AI in practice

Elon Musk's Grok AI chatbot turns viral X jokes into fake news

Matthias Bastian

DALL-E 3 prompted by THE DECODER

Update on April 20, 2024:

Grok misinterpreted user posts about NBA player Klay Thompson's poor shooting performance in a game. Thompson had missed all ten of his shots in an NBA game.

X users then metaphorically said that Thompson was "throwing bricks" in terms of missed shots. Grok turned this into a story about Thompson damaging homes in Sacramento with bricks, and placed the false report at number five on the trending list.

The chatbot made up numerous details, including that windows had been broken, that authorities were already investigating the case and that Thompson had not yet commented on it, that the incident had shocked people, and that there were no injuries.

Image: Sam Rutherford via Engadget

X does point out that the Grok-based news feature can generate errors. Whether this can legally be sufficient justification for lies about celebrities and other fake news is unlikely.

Original article from April 15, 2024:

X chatbot Grok uses posts from X users to generate supposedly first-hand news about current events. While Musk touts this as a great advantage, it is exactly what leads to bizarre fake news stories.

For example, X users posted jokes about why the sun "disappeared" during last week's solar eclipse. Grok aggregated these jokes into a report claiming that experts were surprised by the sun's "odd behavior" - a completely absurd claim, since solar eclipses are a predictable astronomical phenomenon and it was known that they would occur.

X users make jokes about the solar eclipse, the Grok bot turns it into news. | Image: via Gizmodo

In another case, Grok fell for a joke by X users who claimed that the mayor of New York would send thousands of police into subway stations to shoot the earthquake before it happened again.

Image: Brett via X

It's not just harmless jokes that Grok misunderstands. The chatbot also invents false chronologies on topics like the war between Israel and Palestine, and lends credibility to abstruse theories like the "Pizzagate" conspiracy.

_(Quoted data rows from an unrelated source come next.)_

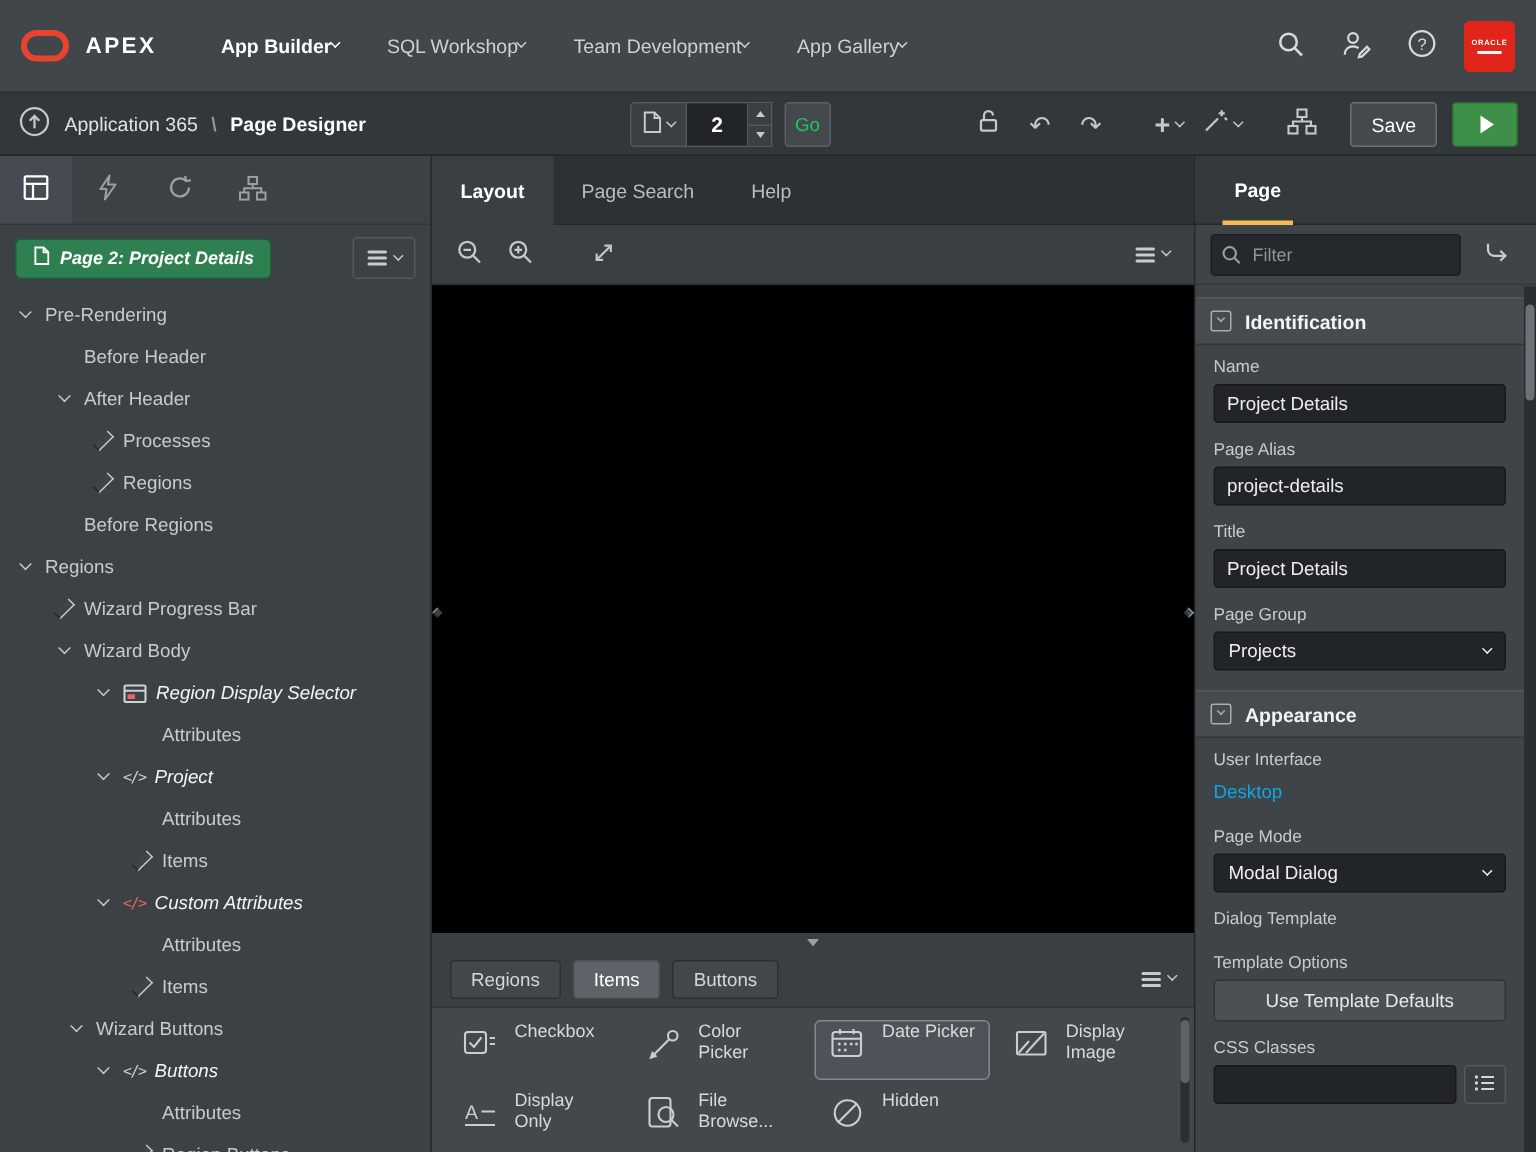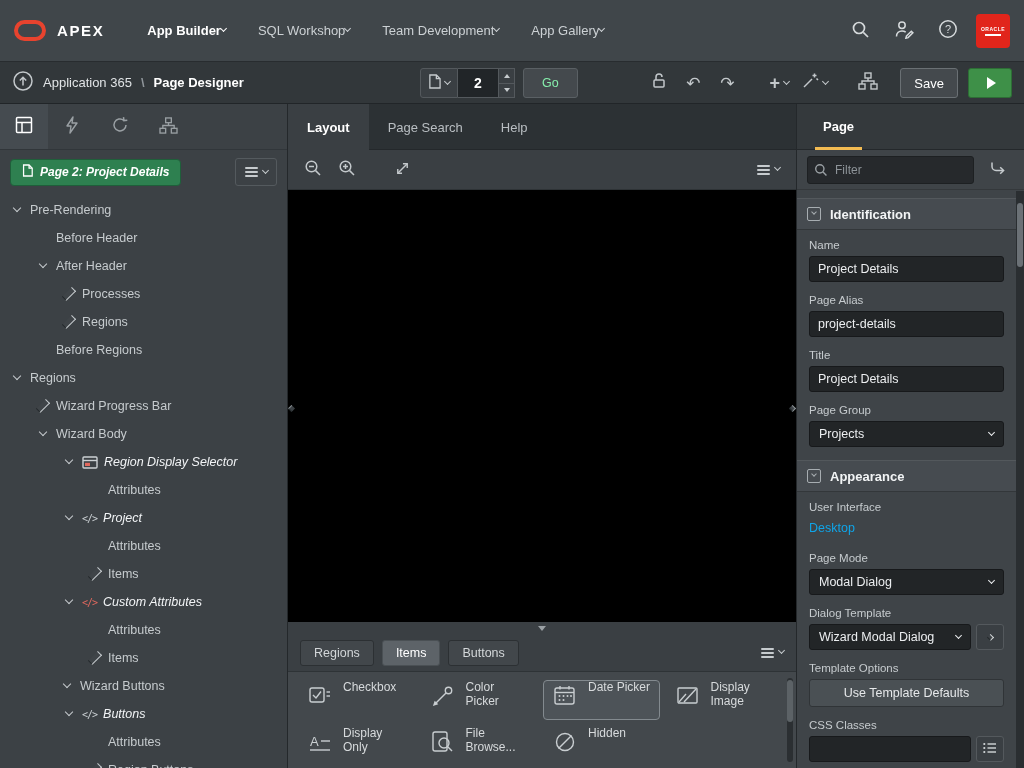--- a/index.html
+++ b/index.html
@@ -55,22 +55,22 @@
   .num-input { width:40px; background:#212528; border:none; color:#fff; text-align:center;
                font-size:14px; font-weight:bold; font-family:inherit; }
   .spinners { display:flex; flex-direction:column; width:16px; border-left:1px solid #54595d; }
   .spin { flex:1; display:flex; align-items:center; justify-content:center; background:#3a3f43;
           border:none; cursor:pointer; }
   .spin + .spin { border-top:1px solid #54595d; }
   .tri-up { width:0; height:0; border-left:3.5px solid transparent; border-right:3.5px solid transparent;
             border-bottom:4px solid #c6cbce; }
   .tri-dn { width:0; height:0; border-left:3.5px solid transparent; border-right:3.5px solid transparent;
             border-top:4px solid #c6cbce; }
-  .go-btn { height:30px; padding:0 18px; margin-left:8px; background:#44494d; border:1px solid #5a6064;
-            border-radius:3px; color:#86efac; font-size:12.5px; cursor:pointer; font-family:inherit; }
+  .go-btn { height:30px; padding:0 6px; margin-left:8px; background:#44494d; border:1px solid #5a6064;
+            border-radius:3px; color:#22c55e; font-size:12.5px; cursor:pointer; font-family:inherit; }
   .tb-right { position:absolute; right:12px; top:6px; display:flex; align-items:center; gap:10px; }
   .tb-ic { height:30px; min-width:24px; display:flex; align-items:center; justify-content:center;
            color:#c3c8cb; background:none; border:none; cursor:pointer; gap:4px; font-size:16px; }
   .arrow-glyph { font-size:17px; line-height:1; }
   .plus-glyph { font-size:18px; line-height:1; font-weight:bold; }
   .grp-gap { margin-left:18px; }
   .save-btn { height:30px; padding:0 13px; margin-left:10px; background:#44494d; border:1px solid #6a7074;
               border-radius:3px; color:#fff; font-size:13px; cursor:pointer; font-family:inherit; }
   .run-btn { width:44px; height:30px; background:#3e9048; border:1px solid #2d6e35; border-radius:3px;
              display:flex; align-items:center; justify-content:center; cursor:pointer; }
@@ -469,21 +469,21 @@
           <div class="tree-row" style="padding-left: 88px;">
             <span class="tw"></span>
             <span class="lbl">Attributes</span>
           </div>
           <div class="tree-row" style="padding-left: 88px;">
             <span class="tw">
               <i class="cv right"></i>
             </span>
             <span class="lbl">Items</span>
           </div>
-          <div class="tree-row" style="padding-left: 44px; margin-left: 16px;">
+          <div class="tree-row" style="padding-left: 44px;">
             <span class="tw">
               <i class="cv down"></i>
             </span>
             <span class="lbl">Wizard Buttons</span>
           </div>
           <div class="tree-row italic" style="padding-left: 62px;">
             <span class="tw">
               <i class="cv down"></i>
             </span>
             <span class="t-ic">
@@ -701,29 +701,20 @@
           </div>
           <div class="fld">
             <div class="fld-lbl">Page Mode</div>
             <div class="fld-select">
               <span class="val">Modal Dialog</span>
               <i class="cv down sm"></i>
             </div>
           </div>
           <div class="fld">
             <div class="fld-lbl">Dialog Template</div>
-            <div class="frow">
-              <div class="fld-select grow">
-                <span class="val">Wizard Modal Dialog</span>
-                <i class="cv down sm"></i>
-              </div>
-              <button class="sq-btn">
-                <i class="cv right sm"></i>
-              </button>
-            </div>
           </div>
           <div class="fld"><div class="fld-lbl">Template Options</div><button class="fld-btn">Use Template Defaults</button></div>
           <div class="fld">
             <div class="fld-lbl">CSS Classes</div>
             <div class="frow">
               <input class="fld-input grow" value="" style="">
               <button class="sq-btn">
                 <span><svg width="14" height="12" viewBox="0 0 14 12" stroke="currentColor" stroke-width="1.4">
                     <line x1="4.5" y1="2" x2="13" y2="2"></line>
                     <line x1="4.5" y1="6" x2="13" y2="6"></line>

In one instance, Grok generated the headline "Iran attacks Tel Aviv with heavy missiles," apparently based on speculation by X users about a possible attack. In reality, there was no Iranian attack on Israel at the time, contrary to Grok's false claim.

When asked about the "Pizzagate" conspiracy theory, which implicates high-profile politicians like Hillary Clinton in a child pornography ring, Grok was evasive, suggesting that while there is no concrete evidence, there are "strange coincidences" that feed conspiracy theories - a phrase that implies a kernel of truth despite the facts.

Musk's hasty and reckless rollout of Grok at X exposes the weaknesses of generative AI on autopilot: it can sound very convincing without being remotely grounded in reality. Grok also shows why companies like Google and OpenAI are so concerned about safety guidelines - because they still have a respect for facts and truth.